History favors Cowboys: non-qualifiers from ’16 who made playoffs in’17

ARLINGTON, TX - DECEMBER 24: The Dallas Cowboys Cheerleaders perform during halftime as the Dallas Cowboys take on the Seattle Seahawks at AT
ARLINGTON, TX - DECEMBER 24: The Dallas Cowboys Cheerleaders perform during halftime as the Dallas Cowboys take on the Seattle Seahawks at AT /

The Cowboys have a good chance at the postseason next year. Here’s a look at some NFL teams that bounced back from a 9-7 record (or worse) and made the playoffs this year:

Historically speaking, the Dallas Cowboys have a good shot at the postseason next year. Never mind that injuries and suspensions plagued their roster in a way that would sink most franchises. Forget that they’ll face a much easier schedule in 2018 coming in second place in the NFC East. And never mind that Dak Prescott will get another full offseason of preparation as the franchise quarterback.
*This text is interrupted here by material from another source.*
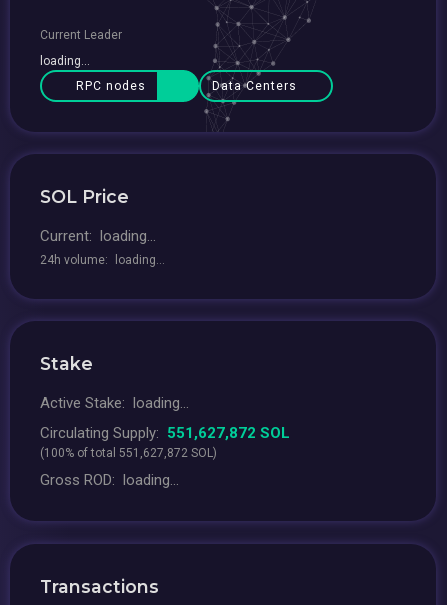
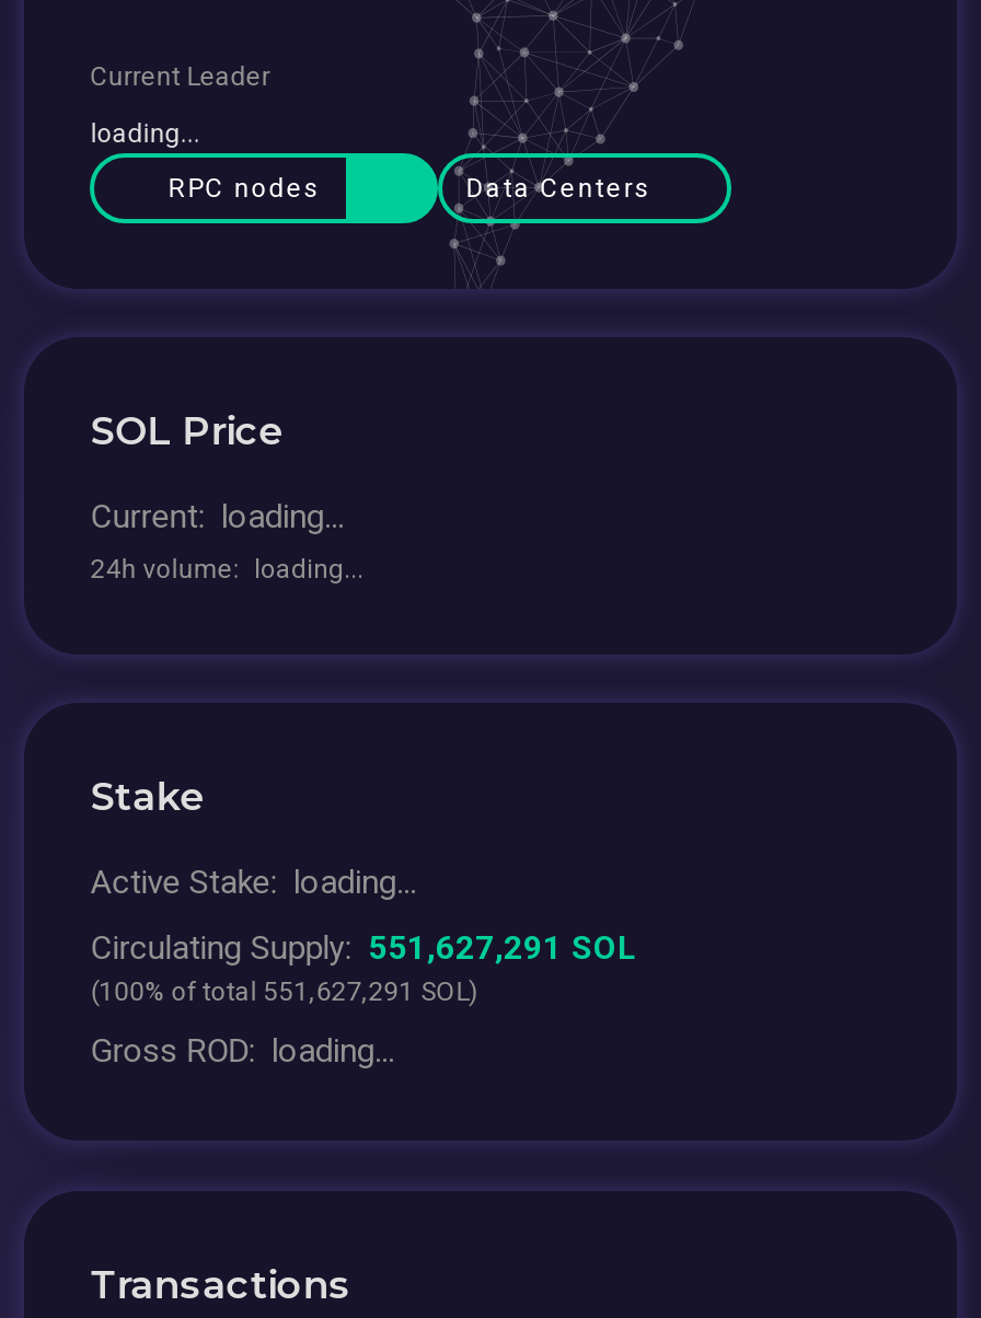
[40,424,290,442] Circulating Supply: 551,627,872 SOL -> [90,928,637,967] Circulating Supply: 551,627,291 SOL
[40,446,217,460] (100% of total 551,627,872 SOL) -> [90,976,478,1007] (100% of total 551,627,291 SOL)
All of those things are important – extremely important – to a bounce back season, but they are largely subjective analysis and bit of speculation. We’ll spend all offseason on that juicy stuff. Today we’re simply looking at recent historical data:

This postseason the following teams qualified for the postseason: New England, Pittsburgh, Jacksonville, Kansas City, Tennessee, Buffalo, Philadelphia, Minnesota, Los Angeles Rams, New Orleans, Carolina, and Atlanta.

While some of these franchises are perennial postseason characters, majority are not. It’s that revolving door of parity that gives hope for promising franchises like the Dallas Cowboys.

Dallas limped their way to a 9-7 record this past season. While this was disappointing in nearly every way, we must recognize a nine-win season is typically good enough for a playoff spot. Just this season Tennessee and Buffalo qualified for the playoffs with 9-7 records.

Jacksonville represents a big leap in performance. Last season they finished 3-13. Only the Browns and 49ers had poorer records. This season they jumped to 10-6 and won the AFC South.

Last season Buffalo finished 7-9, and as mentioned earlier, they made the playoffs this year at 9-7. It may only be a two game bump but I think we all know how much better we’d be feeling today had the Cowboys won two more games this season.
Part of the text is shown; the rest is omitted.